Hay algo que
no le gusta a nadie, o al menos sería lo lógico, sin embargo todos en algún
momento determinado de nuestra vida lo hacemos y nos negamos a evitarlo. En ese
momento muchos nos ruegan que no sigamos y aun así lo agarramos como una enseña
en guerra y ejercemos nuestro derecho a llevarlo cabo. Hablo del ruido.
El ruido puede
ser de muchos tipos y estar provocado por multitud de objetos, situaciones,
personas… Pero me gustaría dedicarle este breve texto a aquellos que hacen las
vidas de sus vecinos más alegre, animada e incluso festiva cada día, mañana,
tarde e incluso, que ya les vale, cada noche. No hablo solo de personas, ojalá
fuera solo eso, sino de todos los ruidos que una urbanización “tranquila” en un
barrio más que periférico puede ofrecer a sus habitantes.
Bien, vivo en
una zona de casas adosadas en una comunidad de vecinos que de comunidad no
tiene más que el nombre ya que se vive en una constante guerra fría que en
ocasiones se torna templada como en ese juego infantil en que los niños buscan algo mientras un
compañero les indica si van a congelarse o están más quemados que Troya después
de la historia del caballo de palo. El concepto amigable y familiar del vecino
ideal no existe, y los conflictos del cúmulo de personas que formamos la
urbanización están al nivel de la comunidad del anillo aunque las flechas que
acaban matando a Boromir son cotilleos y los hobbits son niños gritando. En
teoría debería ser un espacio tranquilo para vivir: pocas casas, cierta
distancia de la zona comercial del barrio, escaso tráfico… Y sin embargo no lo
es.
Desde los
albores del día a la hora del almuerzo contamos con un concierto para
soplahojas, cortacésped y orquesta. Los dueños de los patios se dedican un día
sí y otro también a redondear sus setos como
si de británicos se tratase y no lo hacen con tijeras podadoras ni con medios
manuales, reniegan de los métodos de nuestros antepasados y se decantan por
ruidosos chismes que en el mejor de los casos se enchufan aunque por lo general
llevan motores y gasolina. Por otra parte nuestros queridos jardineros
comienzan a las ocho de la mañana a pasar un par de cortacéspedes por debajo de
nuestras ventanas mientras dormimos, si nunca los ha despertado un cortacésped
les diré que es como si un taladro se adentrara en sus sueños hasta provocarle
una terrible jaqueca. A este grupo de “ruidos mecánicos” se unen los camiones
de la basura, coches arrancados que permanecen en la acera dos horas porque
“iban a parar un momento” y otras maravillas de la vida.
Otros vecinos
son adictos a las obras y su vida gira al ritmo del taladro para colgar una
estantería, de la hormigonera y de la polea del güinche. La maquinaria de obra
es ruidosa pero no tiene comparación con el escándalo que puede llegar a
producir un solo albañil.
Por otra parte
y a mi juicio en peor lugar que todos los anteriores se encuentran los niños
que gritan, dan golpes constantemente y lo hacen además con un terrible
sentimiento de impunidad ante cualquier norma comunitaria o incluso cívica.

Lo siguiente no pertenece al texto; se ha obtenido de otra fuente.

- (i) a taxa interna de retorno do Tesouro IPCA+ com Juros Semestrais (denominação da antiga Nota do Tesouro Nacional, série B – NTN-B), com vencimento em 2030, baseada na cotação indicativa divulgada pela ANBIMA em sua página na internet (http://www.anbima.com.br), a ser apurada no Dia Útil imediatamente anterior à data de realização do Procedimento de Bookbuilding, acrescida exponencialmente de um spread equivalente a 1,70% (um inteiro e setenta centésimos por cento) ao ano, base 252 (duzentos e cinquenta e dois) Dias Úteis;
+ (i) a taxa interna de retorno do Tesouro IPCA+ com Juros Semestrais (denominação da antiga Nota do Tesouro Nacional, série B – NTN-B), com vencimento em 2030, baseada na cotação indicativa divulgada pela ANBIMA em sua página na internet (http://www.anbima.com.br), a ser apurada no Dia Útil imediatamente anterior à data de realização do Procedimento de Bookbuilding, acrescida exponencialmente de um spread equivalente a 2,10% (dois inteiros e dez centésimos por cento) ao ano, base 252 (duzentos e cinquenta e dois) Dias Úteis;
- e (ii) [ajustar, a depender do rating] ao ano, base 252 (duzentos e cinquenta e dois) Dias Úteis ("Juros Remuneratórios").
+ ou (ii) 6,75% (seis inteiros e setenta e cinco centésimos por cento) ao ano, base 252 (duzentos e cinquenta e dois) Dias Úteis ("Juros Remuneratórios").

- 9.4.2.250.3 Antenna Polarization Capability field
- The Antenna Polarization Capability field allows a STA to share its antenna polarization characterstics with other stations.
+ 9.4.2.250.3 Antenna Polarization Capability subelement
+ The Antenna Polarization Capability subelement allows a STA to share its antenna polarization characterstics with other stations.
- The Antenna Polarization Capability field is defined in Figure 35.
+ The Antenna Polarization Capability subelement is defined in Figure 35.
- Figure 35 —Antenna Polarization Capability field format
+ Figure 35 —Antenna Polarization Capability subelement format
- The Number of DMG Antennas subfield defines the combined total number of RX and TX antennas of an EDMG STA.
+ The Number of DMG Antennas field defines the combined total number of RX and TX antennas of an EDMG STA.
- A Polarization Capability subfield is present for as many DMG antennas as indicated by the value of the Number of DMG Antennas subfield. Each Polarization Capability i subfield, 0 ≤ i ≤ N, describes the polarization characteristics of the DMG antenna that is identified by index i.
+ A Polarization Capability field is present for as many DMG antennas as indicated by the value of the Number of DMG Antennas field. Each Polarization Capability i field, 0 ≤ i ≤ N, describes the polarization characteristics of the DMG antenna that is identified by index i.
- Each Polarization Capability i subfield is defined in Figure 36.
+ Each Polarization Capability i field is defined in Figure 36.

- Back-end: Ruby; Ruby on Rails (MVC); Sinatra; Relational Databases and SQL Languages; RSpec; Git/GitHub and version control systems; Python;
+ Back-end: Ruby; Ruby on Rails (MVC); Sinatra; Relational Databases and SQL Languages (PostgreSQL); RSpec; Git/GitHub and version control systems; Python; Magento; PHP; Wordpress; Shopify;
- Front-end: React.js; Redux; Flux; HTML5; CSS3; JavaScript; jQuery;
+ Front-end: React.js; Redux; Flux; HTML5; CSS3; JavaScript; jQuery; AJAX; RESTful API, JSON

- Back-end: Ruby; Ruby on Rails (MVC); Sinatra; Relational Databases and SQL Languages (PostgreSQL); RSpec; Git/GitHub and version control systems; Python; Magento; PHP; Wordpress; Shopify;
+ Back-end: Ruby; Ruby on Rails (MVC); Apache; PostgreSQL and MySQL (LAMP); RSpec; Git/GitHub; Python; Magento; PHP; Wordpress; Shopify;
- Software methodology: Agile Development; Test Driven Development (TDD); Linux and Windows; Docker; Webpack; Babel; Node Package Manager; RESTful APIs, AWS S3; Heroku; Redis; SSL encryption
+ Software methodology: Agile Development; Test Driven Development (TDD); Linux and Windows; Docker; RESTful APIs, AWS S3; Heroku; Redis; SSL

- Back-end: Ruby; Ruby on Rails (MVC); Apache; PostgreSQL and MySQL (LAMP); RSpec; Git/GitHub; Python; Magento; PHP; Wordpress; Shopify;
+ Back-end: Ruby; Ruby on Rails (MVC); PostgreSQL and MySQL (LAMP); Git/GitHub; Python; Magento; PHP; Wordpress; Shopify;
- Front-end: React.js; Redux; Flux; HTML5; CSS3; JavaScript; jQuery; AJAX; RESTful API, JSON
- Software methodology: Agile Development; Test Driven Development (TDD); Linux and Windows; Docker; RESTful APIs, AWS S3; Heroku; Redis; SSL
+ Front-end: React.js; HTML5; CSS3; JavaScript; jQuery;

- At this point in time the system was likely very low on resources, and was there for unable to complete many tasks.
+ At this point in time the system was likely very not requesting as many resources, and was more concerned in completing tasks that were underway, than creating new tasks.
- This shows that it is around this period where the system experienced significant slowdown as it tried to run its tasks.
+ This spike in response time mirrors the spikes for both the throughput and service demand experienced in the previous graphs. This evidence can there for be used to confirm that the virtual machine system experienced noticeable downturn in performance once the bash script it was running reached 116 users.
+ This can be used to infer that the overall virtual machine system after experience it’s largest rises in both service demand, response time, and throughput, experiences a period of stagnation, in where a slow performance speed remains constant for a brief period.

Aparte de los que parecen víctimas de una posesión infernal mientras hacen
actividades que nunca volverán a parecer inofensivas tales como jugar a la
pelota o bañarse en una piscina se encuentran los que además de todo esto
tienen poca o ninguna vergüenza ante sus semejantes. Esas pequeñas criaturas
que pertenecen a las filas del demonio justifican todas sus fechorías bajo la
excusa del juego, sus padres aún tienen una excusa mejor que esa y esta además
se repite como un mantra desde tiempos inmemoriales: “es que son niños”. La
representación visual de esta premisa es un lavado de manos, un abandono de las
responsabilidades; por otro lado lo que realmente están pensando mientras lo
dicen es “déjame que siga tomando el sol en la tumbona que al niño ya lo
aguanto a la hora de comer cuando no lo tienen los abuelos (benditos mártires
esos abuelos)”.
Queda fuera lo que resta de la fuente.